From: "Ville Syrjälä" <ville.syrjala@linux.intel.com>
To: Abdiel Janulgue <abdiel.janulgue@linux.intel.com>
Cc: intel-gfx@lists.freedesktop.org
Subject: Re: [PATCH 1/2] rendercopy/bdw: Enable hw-generated binding tables
Date: Wed, 7 May 2014 00:38:04 +0300 [thread overview]
Message-ID: <20140506213804.GD18465@intel.com> (raw)
In-Reply-To: <1399405683-27409-2-git-send-email-abdiel.janulgue@linux.intel.com>
On Tue, May 06, 2014 at 10:48:02PM +0300, Abdiel Janulgue wrote:
> Use on-chip hw-binding table generator to generate binding
> tables when the test emits SURFACE_STATES packets. The hw generates
> these binding table packets internally so we don't have to
> allocate space on the batchbuffer.
>
> Signed-off-by: Abdiel Janulgue <abdiel.janulgue@linux.intel.com>
> ---
> lib/gen8_render.h | 13 +++++++
> lib/intel_batchbuffer.c | 12 ++++++
> lib/intel_batchbuffer.h | 3 ++
> lib/intel_reg.h | 3 ++
> lib/rendercopy_gen8.c | 97 ++++++++++++++++++++++++++++++++++++++++++++---
> 5 files changed, 123 insertions(+), 5 deletions(-)
>
> diff --git a/lib/gen8_render.h b/lib/gen8_render.h
> index fffc100..4d5f7ba 100644
> --- a/lib/gen8_render.h
> +++ b/lib/gen8_render.h
> @@ -83,6 +83,19 @@
> /* Random shifts */
> #define GEN8_3DSTATE_PS_MAX_THREADS_SHIFT 23
>
> +/* GEN8+ resource streamer */
> +#define GEN8_3DSTATE_BINDING_TABLE_POOL_ALLOC (0x7919 << 16) /* GEN8 */
> +# define BINDING_TABLE_POOL_ENABLE 0x0800
> +#define GEN8_3DSTATE_BINDING_TABLE_EDIT_VS (0x7843 << 16) /* GEN8 */
> +#define GEN8_3DSTATE_BINDING_TABLE_EDIT_GS (0x7844 << 16) /* GEN8 */
> +#define GEN8_3DSTATE_BINDING_TABLE_EDIT_HS (0x7845 << 16) /* GEN8 */
> +#define GEN8_3DSTATE_BINDING_TABLE_EDIT_DS (0x7846 << 16) /* GEN8 */
> +#define GEN8_3DSTATE_BINDING_TABLE_EDIT_PS (0x7847 << 16) /* GEN8 */
> +
> +/* Toggling RS needs PIPE_CONTROL SC invalidate */
> +#define _3DSTATE_PIPE_CONTROL ((0x3 << 29) | (3 << 27) | (2 << 24))

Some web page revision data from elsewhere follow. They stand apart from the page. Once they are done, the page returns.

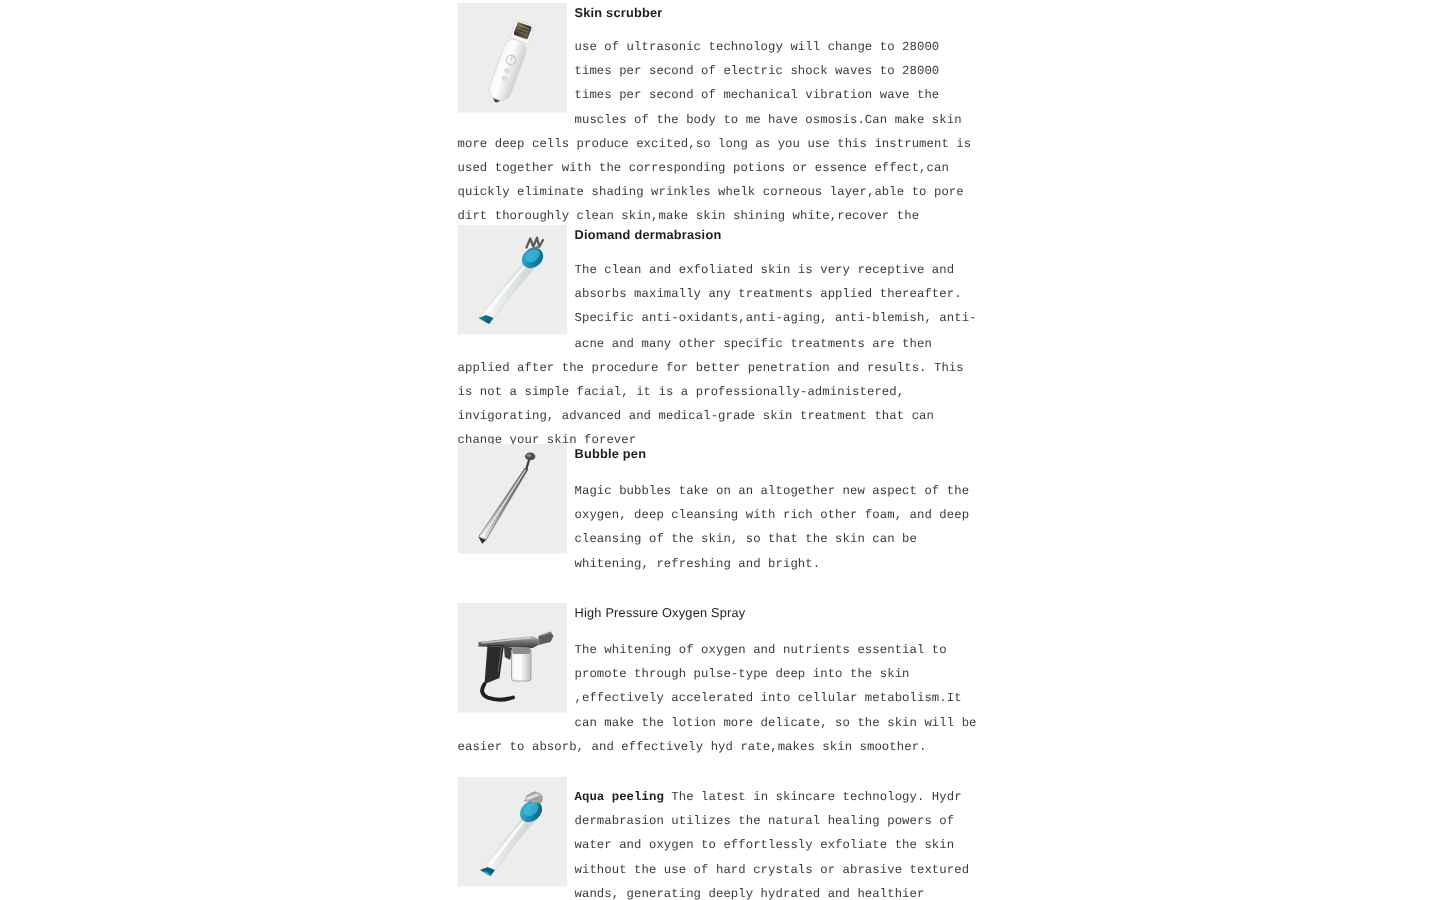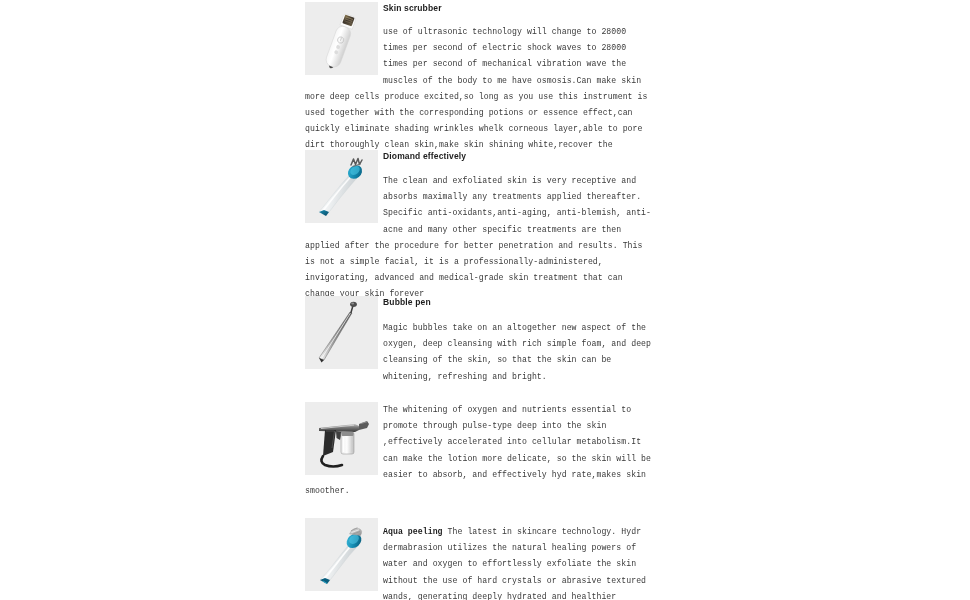"Diomand effectively" div.feature-heading { text: effectively -> dermabrasion }
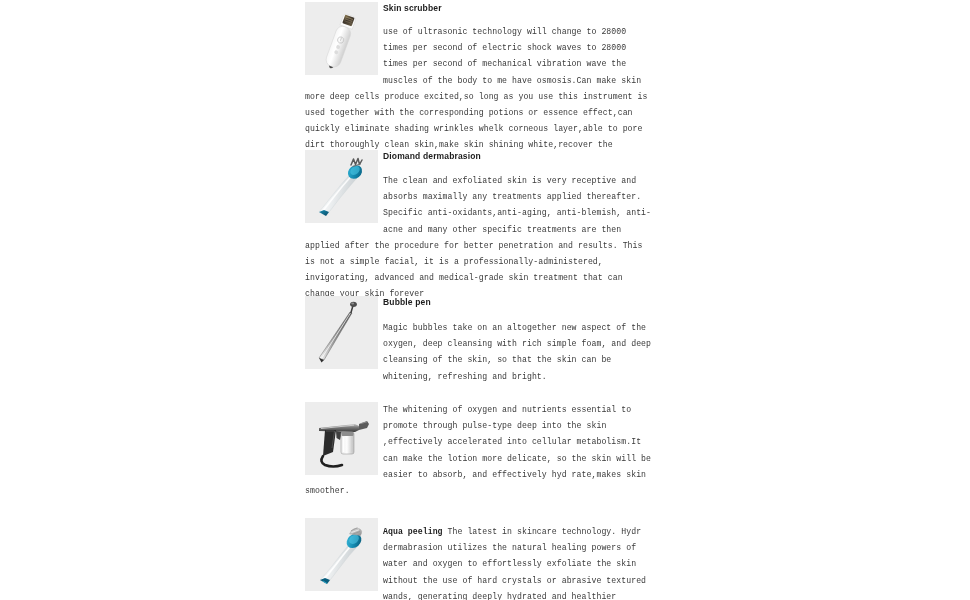"Magic bubbles take on an" p.feature-text { text: simple -> other }
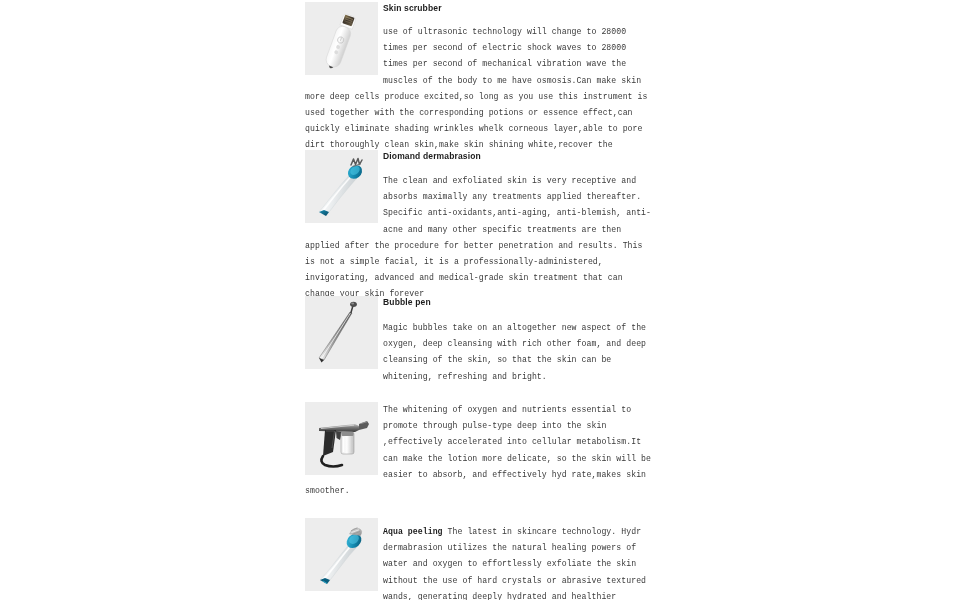"High Pressure Oxygen Spray" div.feature-heading { html: none -> <div>High Pressure Oxygen Spray</div> }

> +#define PIPE_CONTROL_STATE_CACHE_INVALIDATE (1 << 2)
> +
> /* Shamelessly ripped from mesa */
> struct gen8_surface_state
> {
> diff --git a/lib/intel_batchbuffer.c b/lib/intel_batchbuffer.c
> index e868922..26c9b89 100644
> --- a/lib/intel_batchbuffer.c
> +++ b/lib/intel_batchbuffer.c
> @@ -81,6 +81,14 @@ intel_batchbuffer_reset(struct intel_batchbuffer *batch)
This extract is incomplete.